PONOROGO – Tak hanya khidmat, upacara penurunan bendera merah putih dalam rangka HUT ke-80 Republik Indonesia di Alun-alun Ponorogo, Minggu sore (17/8/2025), juga terasa spesial.
Paskibraka Ponorogo mempersembahkan formasi bertema Reog Ponorogo. Dengan langkah tegap, para anggota berbaris membentuk pola raksasa yang perlahan menyerupai Dadak Merak, topeng raksasa ikon kesenian Reog Ponorogo.

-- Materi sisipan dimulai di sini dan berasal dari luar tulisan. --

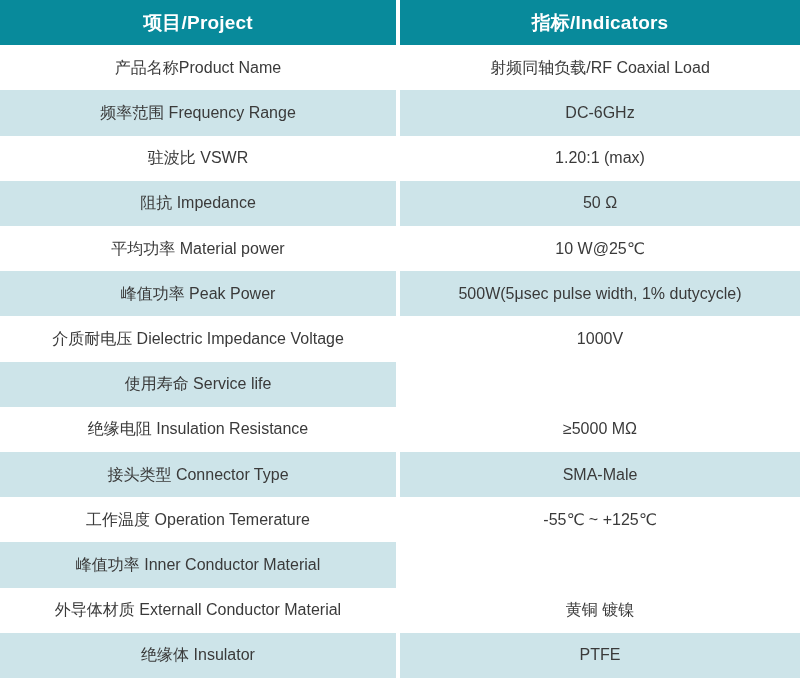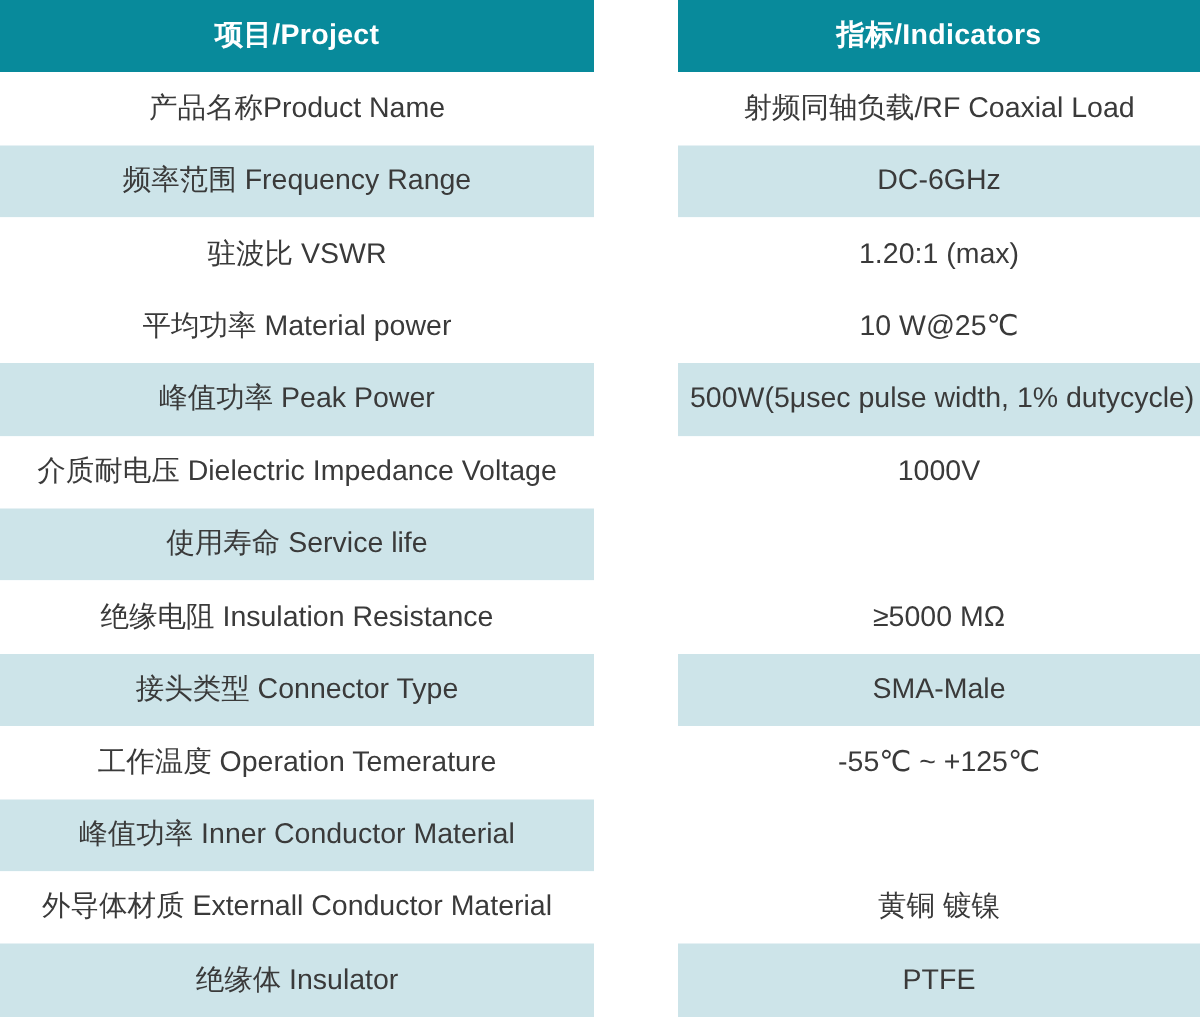--- a/index.html
+++ b/index.html
@@ -18,38 +18,37 @@
     height: 678px;
     display: flex;
     flex-direction: column;
     background: #ffffff;
   }
   .row {
     display: flex;
     flex: 1 1 0;
     min-height: 0;
     background: #ffffff;
-    gap: 26px;
   }
   .row.alt .cell { background: #cde4e9; }
   .row.plain .cell { background: #ffffff; }
   .row.header-row .cell {
     background: #088a9b;
     color: #ffffff;
     font-weight: bold;
     font-size: 19px;
     letter-spacing: 0.2px;
   }
   .cell {
     display: flex;
     align-items: center;
     justify-content: center;
     text-align: center;
     color: #3a3a3a;
-    font-size: 19px;
+    font-size: 16px;
     line-height: 1.25;
     padding: 0 8px;
     box-sizing: border-box;
     white-space: nowrap;
   }
   .cell-project {
     width: 396px;
     flex: 0 0 396px;
   }
   .divider {
@@ -84,20 +83,25 @@
     <div class="divider"></div>
     <div class="cell cell-indicator">DC-6GHz</div>
   </div>
 
   <div class="row plain">
     <div class="cell cell-project">驻波比 VSWR</div>
     <div class="divider"></div>
     <div class="cell cell-indicator">1.20:1 (max)</div>
   </div>
 
+  <div class="row alt">
+    <div class="cell cell-project">阻抗 Impedance</div>
+    <div class="divider"></div>
+    <div class="cell cell-indicator">50 Ω</div>
+  </div>
 
   <div class="row plain">
     <div class="cell cell-project">平均功率 Material power</div>
     <div class="divider"></div>
     <div class="cell cell-indicator">10 W@25℃</div>
   </div>
 
   <div class="row alt">
     <div class="cell cell-project">峰值功率 Peak Power</div>
     <div class="divider"></div>

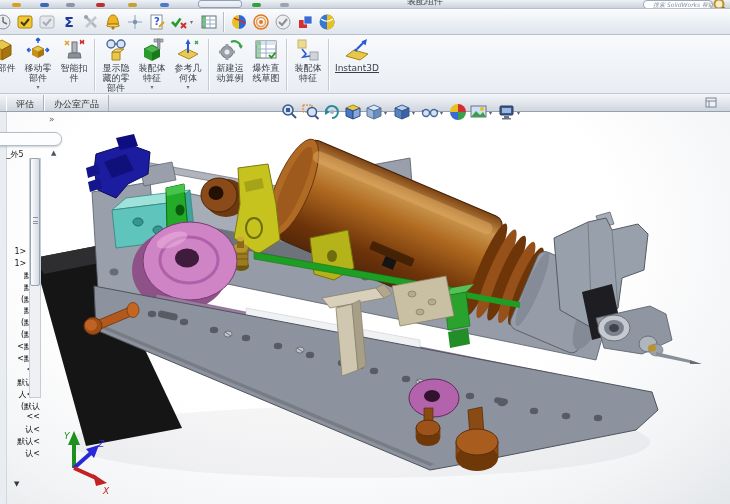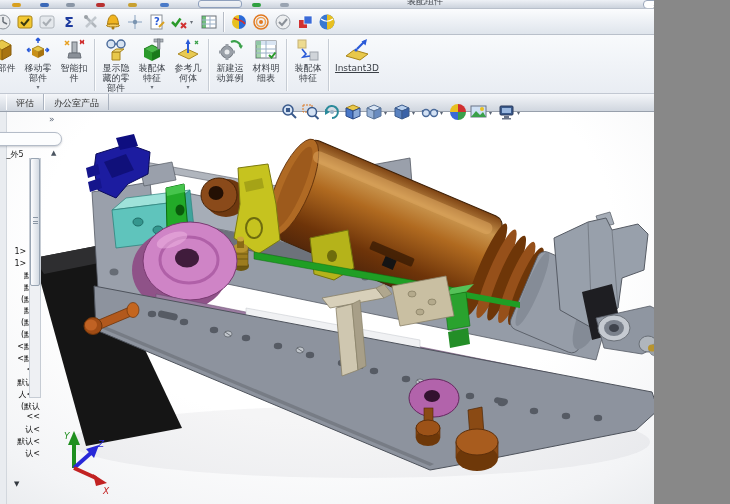--- a/index.html
+++ b/index.html
@@ -1,17 +1,17 @@
 <!DOCTYPE html>
 <html><head>
 <meta charset="utf-8">
 <style>
   html,body{margin:0;padding:0;background:#888;}
   *{box-sizing:border-box;}
-  #page{position:relative;width:654px;height:504px;overflow:hidden;
+  #page{position:relative;width:730px;height:504px;overflow:hidden;
         font-family:"DejaVu Sans","Liberation Sans",sans-serif;background:#fff;}
 
   
   .menu-sliver{position:absolute;left:0;top:0;width:730px;height:9px;
     background:linear-gradient(#eef1f6,#ccd3dd);border-bottom:1px solid #b9c0cb;overflow:hidden;}
   .sliver-blob{position:absolute;bottom:1px;border-radius:2px;}
   .sel-outline{position:absolute;left:198px;top:0;width:44px;height:8px;border:1px solid #8fa0bd;border-radius:3px;background:rgba(255,255,255,.35);}
   .title-clip{position:absolute;left:360px;top:-5px;width:130px;height:13px;overflow:hidden;text-align:center;
     font-size:9px;color:#3a3f46;}
   .searchbox{position:absolute;left:643px;top:0;width:70px;height:9px;background:#fff;
@@ -36,21 +36,21 @@
   .rb-item .ic{width:26px;height:26px;}
   .rb-label{width:30px;text-align:center;font-size:9px;line-height:10px;color:#3a3f46;word-break:break-all;}
   .rb-label.wide{width:auto;word-break:normal;white-space:nowrap;text-decoration:underline;}
   .rb-caret{font-size:6px;color:#6a7078;line-height:6px;margin-top:1px;}
   .rb-sep{width:2px;align-self:stretch;border-left:1px solid #c6ccd4;border-right:1px solid #fbfcfd;margin:2px 2px;flex:0 0 auto;}
   .rb-clip{margin-left:-16px;}
 
   
   .tab-row{position:absolute;left:0;top:94px;width:730px;height:18px;
     background:linear-gradient(#f4f6f9,#d0d6df);border-bottom:1px solid #98a0ac;
-    display:flex;align-items:flex-start;font-size:9px;color:#333;}
+    display:flex;align-items:center;font-size:9px;color:#333;}
   .tab-stub{width:6px;border-right:1px solid #aab2bf;}
   .tab{padding:3px 9px 0 9px;border-right:1px solid #aab2bf;border-left:1px solid #fdfdfe;white-space:nowrap;}
   .tabrow-icon{position:absolute;left:705px;top:3px;}
 
   
   .viewport{position:absolute;left:0;top:112px;width:730px;height:392px;overflow:hidden;
     background:radial-gradient(ellipse at 45% 30%,#ffffff 50%,#f3f4f6 80%,#e4e7ea 100%);}
   .viewport svg.model{position:absolute;left:0;top:0;}
 
   
@@ -285,21 +285,21 @@
     <div class="rb-item">
       <svg class="ic" viewBox="0 0 26 26">
           <rect x="3" y="4" width="20" height="17" fill="#fff" stroke="#6a7078"></rect>
           <rect x="3" y="4" width="20" height="4" fill="#d8e4f2"></rect>
           <rect x="3" y="4" width="5" height="17" fill="#3aa04a" opacity=".45"></rect>
           <line x1="3" y1="12" x2="23" y2="12" stroke="#9ab0c8"></line>
           <line x1="3" y1="16" x2="23" y2="16" stroke="#9ab0c8"></line>
           <line x1="13" y1="4" x2="13" y2="21" stroke="#9ab0c8"></line>
           <path d="M16,18 l2.5,2.5 l4,-5" stroke="#2a9a2a" stroke-width="2" fill="none"></path>
         </svg>
-      <div class="rb-label">材料明细表</div>
+      <div class="rb-label">爆炸直线草图</div>
     </div>
     <span class="rb-sep"></span>
     <div class="rb-item">
       <svg class="ic" viewBox="0 0 26 26">
           <rect x="3" y="3" width="8" height="8" fill="#e8c84a" stroke="#a8841a" opacity=".6"></rect>
           <rect x="15" y="15" width="8" height="8" fill="#c8ccd2" stroke="#8a9098" opacity=".8"></rect>
           <path d="M7,12 L11,17 L8,20 L15,19" stroke="#2a5ad8" stroke-width="1.6" fill="none"></path>
         </svg>
       <div class="rb-label">装配体特征</div>
     </div>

Formasi Reog itu bukan sekadar atraksi kosong. Ia menjadi simbol pertemuan dua kekuatan besar, semangat nasionalisme dan warisan budaya daerah.
Reog yang gagah dipandang sebagai lambang keperkasaan. Sedangkan Merah Putih di pusat formasi melambangkan bahwa segala kekuatan, kebudayaan, dan perjuangan rakyat bermuara pada pengabdian kepada bangsa.
Bagi warga Ponorogo, sajian itu sekaligus penghormatan dan pengingat. Bahwa kemerdekaan bukan hanya dijaga dengan kekuatan, tetapi juga dengan persatuan serta pelestarian budaya.

Seperti bulu merak yang indah pada Dadak Merak, keberagaman budaya Indonesia menjadi bagian tak terpisahkan dari keutuhan republik.
Tak hanya paskibraka. Sebelum itu, santri Al Islam Joresan tampil dengan kolaborasi unik, marching band dipadukan dengan kesenian Reog.
Perpaduan ritme drum dan terompet dengan gerak gagah reog menghadirkan harmoni, menggabungkan semangat, keperkasaan, dan keindahan dalam satu panggung.